How to create and use partitioning in an hdf5 file with HDF5File


I am using the HDF5File function to import a mesh for a parallelized code (HDF5File — FEniCS Project). In the the .read function (.read(x, dataset_name, use_partition_from_file)), there is a “use_partition_from_file” argument. I am assuming if you set this argument to “True”, Fenics will use the loaded partition.

My question is regarding how to use this functionality. Is there an example that can be provided? I am creating and writing my mesh to the hdf5 file in serial with Fenics. Is there an additional input to utilize the partitioning function?

Thank you!

The functionality is meant for problems where you have already saved your mesh with HDF5File in parallel, and next time you run it, want to use the same partioning (to save time). Thus, this means that if you create your mesh in serial, there is no partitioning.

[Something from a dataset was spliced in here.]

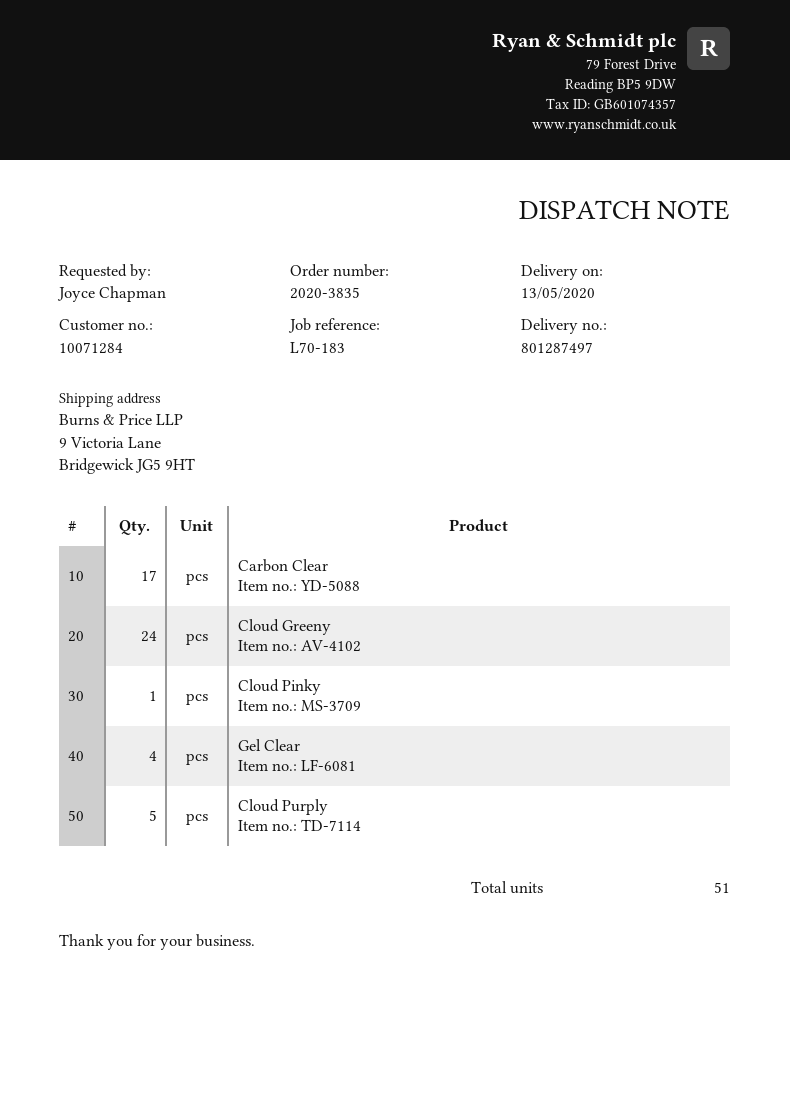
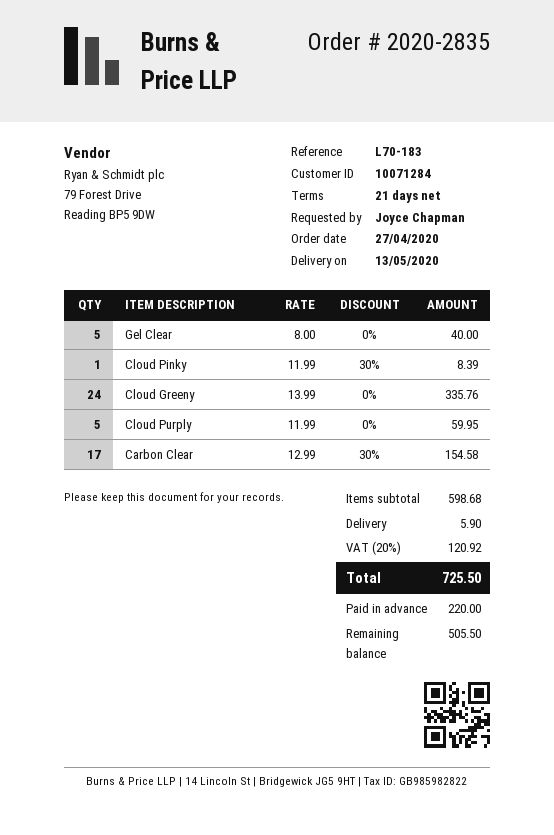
order number: 2020-3835 -> 2020-2835
Gel Clear: 4 -> 5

You can observe this with the following minimal example:

from dolfin import *
import h5py

filename = "mesh.h5"

mesh0 = UnitSquareMesh(20, 20)
mesh_file = HDF5File(mesh0.mpi_comm(), filename, "w")
mesh_file.write(mesh0, "/my_mesh")

# Read from file
mesh1 = Mesh()
mesh_file = HDF5File(mesh0.mpi_comm(), filename, "r"), "/my_mesh", True)

from mpi4py import MPI
if MPI.COMM_WORLD.rank == 0:
    import h5py
    infile = h5py.File(filename, "r")
    mesh = infile["/my_mesh"]
    partition = mesh["topology"].attrs["partition"]

if you run this for one process, you obtain

(800, 3)

and three processes:

[  0 265 536]
(800, 3)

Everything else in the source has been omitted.